Ditambahkannya, ketika ada akomodasi pariwisata yang melanggar, pihaknya pun akan siap menertibkan dan berkoordinasi dengan Satpol PP kabupaten/kota yang mewilayahi. 

“Yang saya lihat tidak ada bangunan permanen, dilarang melintas dan duduk di sana itu yang terjadi. Kalau bangunan fisik dibangun tidak boleh, itu pihak hotel pun tahu,” tandas Darmadi. 

Sedangkan Kepala Dinas Pekerjaan Umum dan Penataan Ruang (PUPR) Provinsi Bali, Nusakti Yasa Wedha mengatakan, bahwa dalam peraturan perundang-undangan, baik secara nasional dan daerah mengenai penggunaan sempadan pantai. Sempadan pantai sendiri merupakan kawasan publik yang tidak bisa dimiliki oleh pribadi.

Hal itu sendiri menurutnya tertuang pada Peraturan Daerah Provinsi Bali Nomor 16 Tahun 2009 Tentang Rencana Tata Ruang Wilayah Provinsi Bali Tahun 2009-2029. Dengan tegas menyebutkan area pantai atau disebut sebagai sempadan pantai adalah sebuah ruang publik sebagaimana tertuang dalam Pasal 1 ayat 44 Perda tersebut.

“Saya rasa jelas itu di aturan tata ruang dan sebagainya. Kita kan punya Perda tata ruang, sempadan pantai itu sudah diatur, memang tidak bisa dimiliki, memang sempadan pantai itu milik umum, udah jelas itu,”  jelasnya. 

Pihaknya bersama Balai Wilayah Sungai (BWS) Bali-Penida juga telah membentuk Tim Koordinasi Manajemen Pengelolaan Pantai (TKMPP) yang betugas untuk melakukan monitoring pemanfaat areal di sekitar sempadan pantai. Tim itu sendiri dibentuk di masing-masing kabupaten/kota yang memiliki pantai di Bali.

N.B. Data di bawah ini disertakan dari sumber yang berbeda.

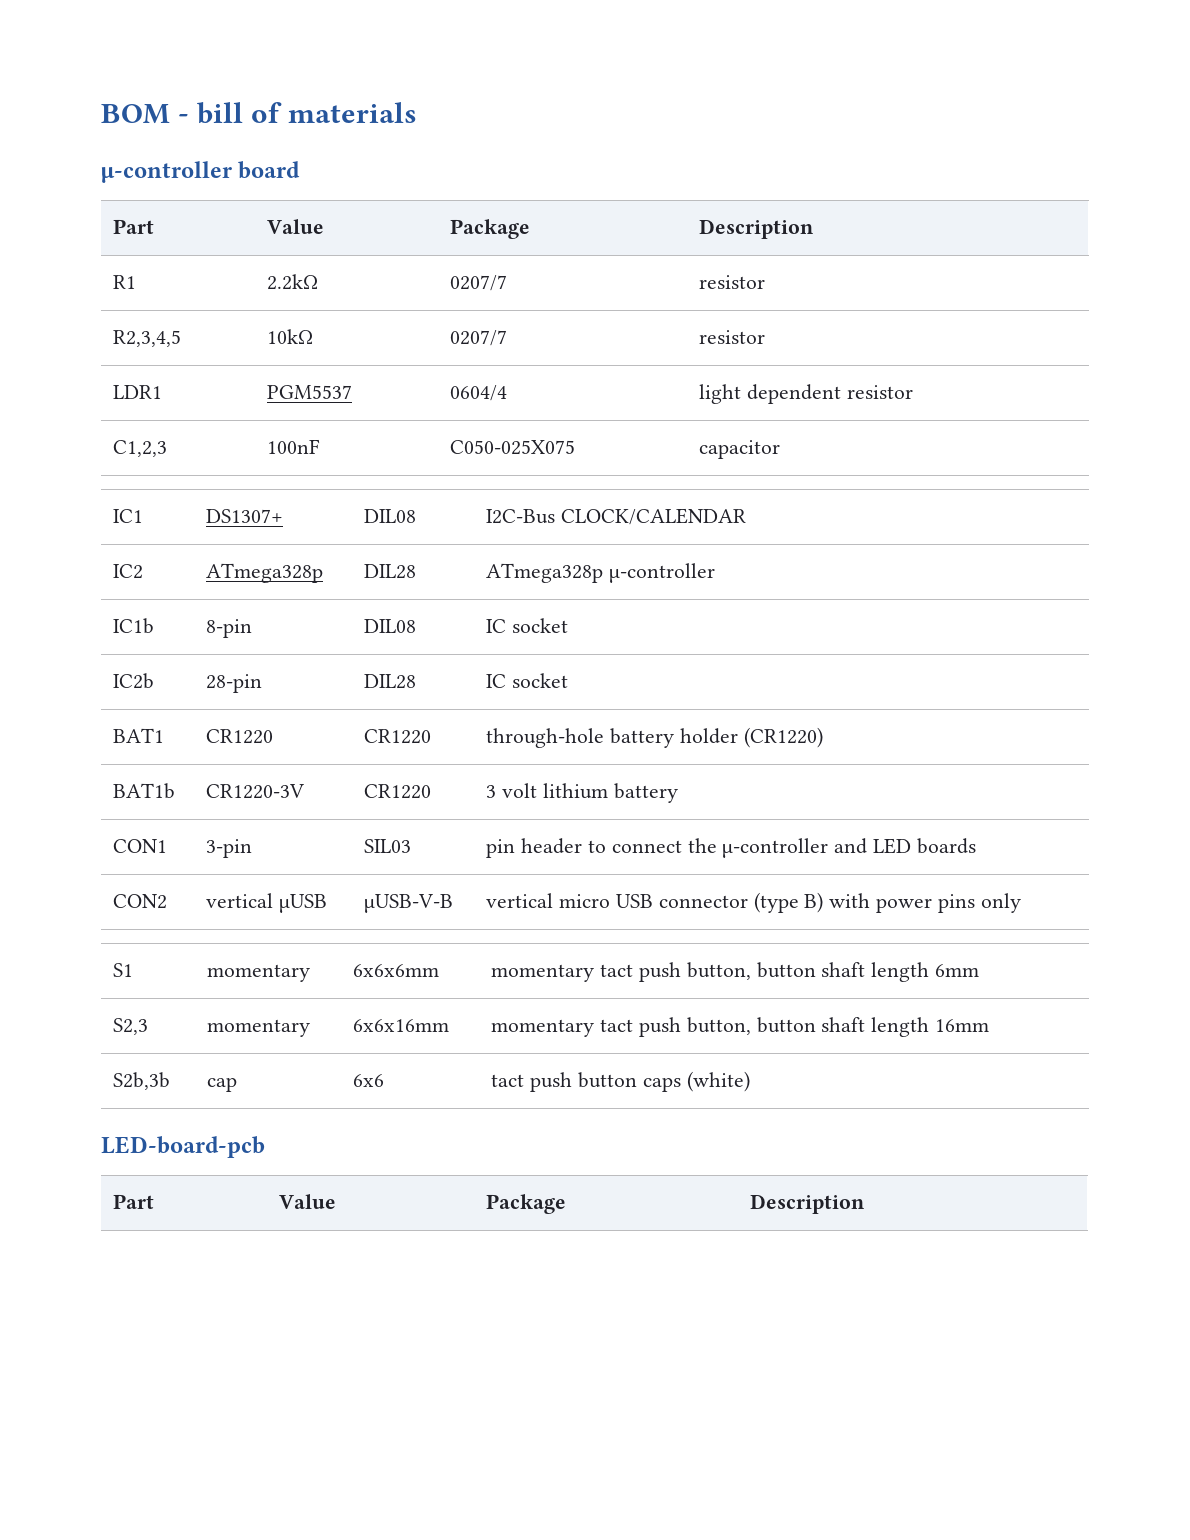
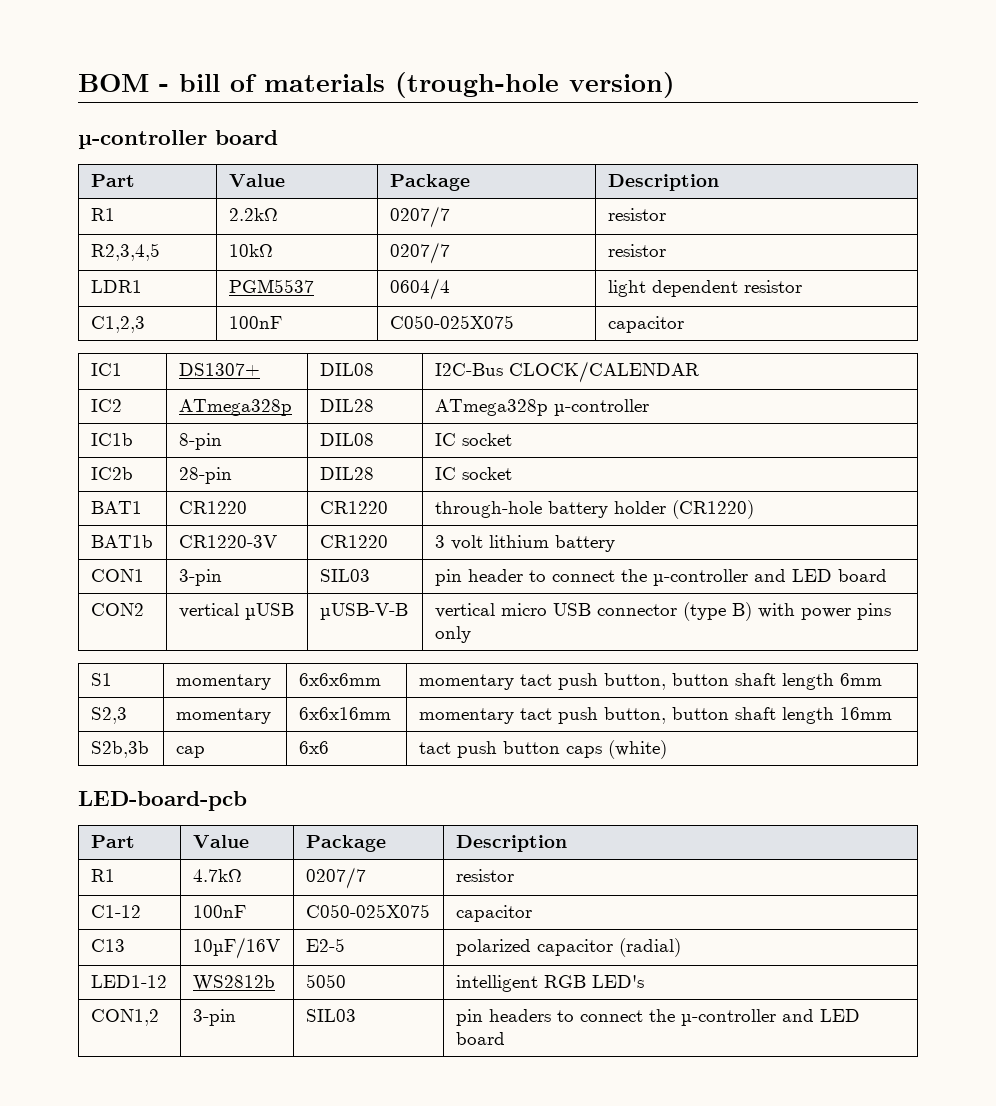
- BOM - bill of materials
+ BOM - bill of materials (trough-hole version)
- CON1 | 3-pin | SIL03 | pin header to connect the µ-controller and LED boards
+ CON1 | 3-pin | SIL03 | pin header to connect the µ-controller and LED board
+ R1 | 4.7kΩ | 0207/7 | resistor
+ C1-12 | 100nF | C050-025X075 | capacitor
+ C13 | 10µF/16V | E2-5 | polarized capacitor (radial)
+ LED1-12 | WS2812b | 5050 | intelligent RGB LED's
+ CON1,2 | 3-pin | SIL03 | pin headers to connect the µ-controller and LED board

“Apa yang dimaksud oleh Balai Wilayah Sungai sudah menyampaikan ke saya memang sekarang akan membuat TKMPP. TKMPP dibuat oleh kita bersama untuk masing-masing kabupaten/kota, mereka yang akan memonitoring untuk pemanfaatan areal seluas sempadan pantai sesuai undang-undang yang berlaku,” tandasnya.